What is required => From the first line to the last, write out the records exactly, leaving out images.

Records from a collection =>
»»

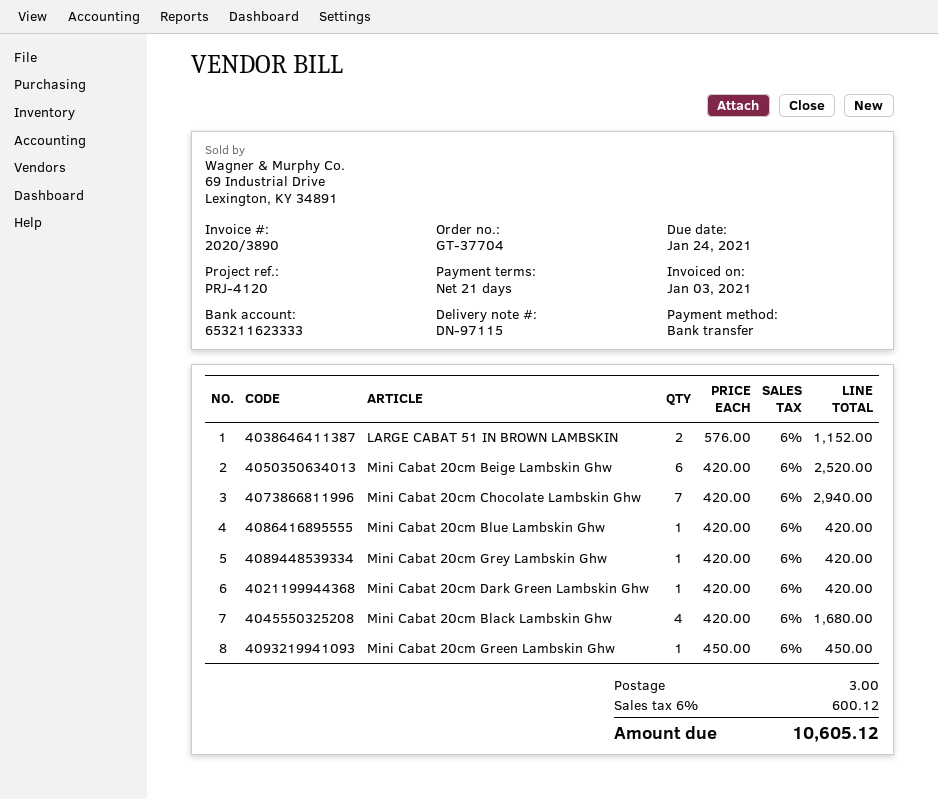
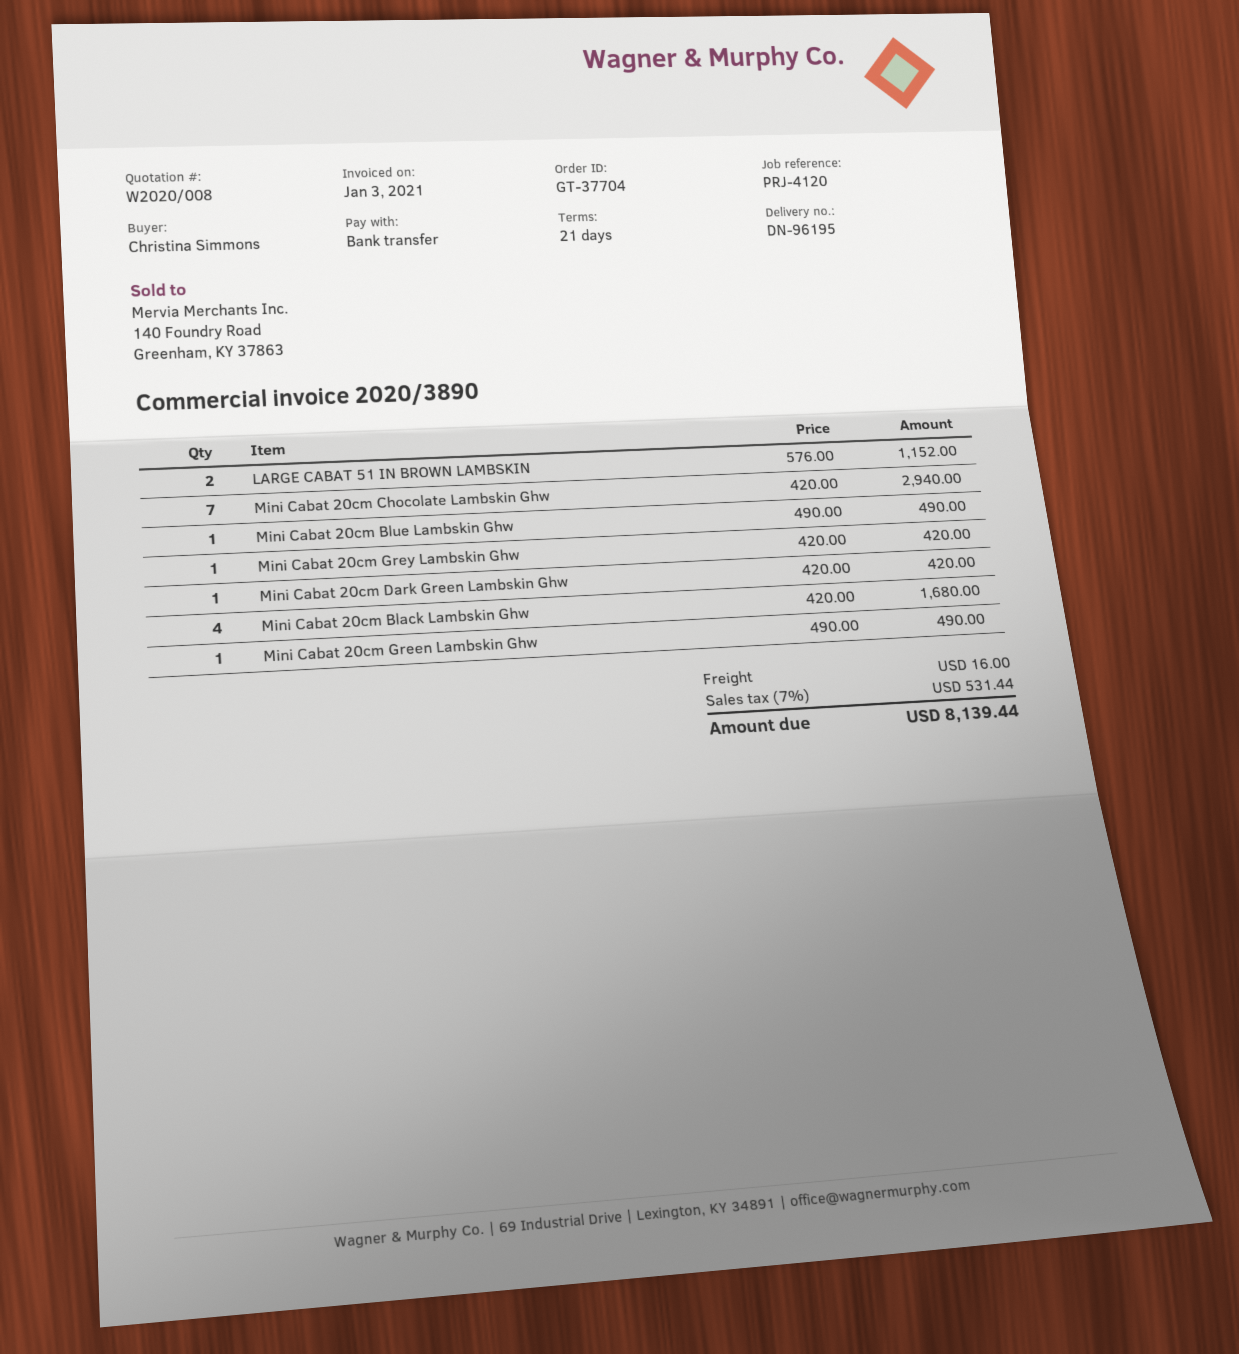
delivery note number: DN-97115 -> DN-96195
Mini Cabat 20cm Beige Lambskin Ghw: 6 x 420.00 = 2520.00 -> none
Mini Cabat 20cm Blue Lambskin Ghw: 1 x 420.00 = 420.00 -> 1 x 490.00 = 490.00
Mini Cabat 20cm Green Lambskin Ghw: 1 x 450.00 = 450.00 -> 1 x 490.00 = 490.00
shipping: 3.00 -> 16.00
tax: 6% = 600.12 -> 7% = 531.44
total: 10605.12 -> 8139.44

««

Exercise response =>
delivery note number: DN-97115 -> DN-96195
Mini Cabat 20cm Beige Lambskin Ghw: 6 x 420.00 = 2520.00 -> none
Mini Cabat 20cm Blue Lambskin Ghw: 1 x 420.00 = 420.00 -> 1 x 490.00 = 490.00
Mini Cabat 20cm Green Lambskin Ghw: 1 x 450.00 = 450.00 -> 1 x 490.00 = 490.00
shipping: 3.00 -> 16.00
tax: 6% = 600.12 -> 7% = 531.44
total: 10605.12 -> 8139.44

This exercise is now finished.